:: The problem ::
Below are the records. List every line holding the word "right".

User interface change data:
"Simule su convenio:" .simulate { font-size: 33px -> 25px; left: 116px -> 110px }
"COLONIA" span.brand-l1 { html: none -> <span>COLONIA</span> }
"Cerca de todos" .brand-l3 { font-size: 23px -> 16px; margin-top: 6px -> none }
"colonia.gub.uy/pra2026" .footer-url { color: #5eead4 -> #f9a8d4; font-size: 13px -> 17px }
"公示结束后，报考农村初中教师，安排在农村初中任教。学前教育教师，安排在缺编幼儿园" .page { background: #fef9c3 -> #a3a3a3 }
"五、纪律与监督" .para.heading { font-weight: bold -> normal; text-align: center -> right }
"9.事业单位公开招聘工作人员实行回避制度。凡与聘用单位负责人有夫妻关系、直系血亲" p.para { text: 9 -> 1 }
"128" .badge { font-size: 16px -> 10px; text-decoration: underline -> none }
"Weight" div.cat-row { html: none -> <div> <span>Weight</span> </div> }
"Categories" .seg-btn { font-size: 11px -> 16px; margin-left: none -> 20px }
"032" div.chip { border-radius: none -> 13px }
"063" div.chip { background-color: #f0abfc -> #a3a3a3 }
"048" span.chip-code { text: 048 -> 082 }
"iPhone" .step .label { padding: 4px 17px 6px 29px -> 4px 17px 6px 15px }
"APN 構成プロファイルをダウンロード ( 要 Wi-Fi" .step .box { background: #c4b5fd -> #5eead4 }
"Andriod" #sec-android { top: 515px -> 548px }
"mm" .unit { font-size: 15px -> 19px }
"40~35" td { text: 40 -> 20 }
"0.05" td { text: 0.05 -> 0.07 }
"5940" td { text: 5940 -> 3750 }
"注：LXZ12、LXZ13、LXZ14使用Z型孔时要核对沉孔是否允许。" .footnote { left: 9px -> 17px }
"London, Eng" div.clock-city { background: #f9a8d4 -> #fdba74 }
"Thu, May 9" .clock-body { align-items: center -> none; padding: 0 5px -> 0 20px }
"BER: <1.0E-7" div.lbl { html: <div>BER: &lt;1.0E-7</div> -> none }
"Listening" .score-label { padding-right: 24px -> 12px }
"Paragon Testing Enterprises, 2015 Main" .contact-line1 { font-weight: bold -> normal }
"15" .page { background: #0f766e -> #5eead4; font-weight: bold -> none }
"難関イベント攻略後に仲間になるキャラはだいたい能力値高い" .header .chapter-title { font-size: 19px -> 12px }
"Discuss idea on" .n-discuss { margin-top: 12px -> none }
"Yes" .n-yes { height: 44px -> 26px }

:: Result for this exercise ::
"五、纪律与监督" .para.heading { font-weight: bold -> normal; text-align: center -> right }
"Listening" .score-label { padding-right: 24px -> 12px }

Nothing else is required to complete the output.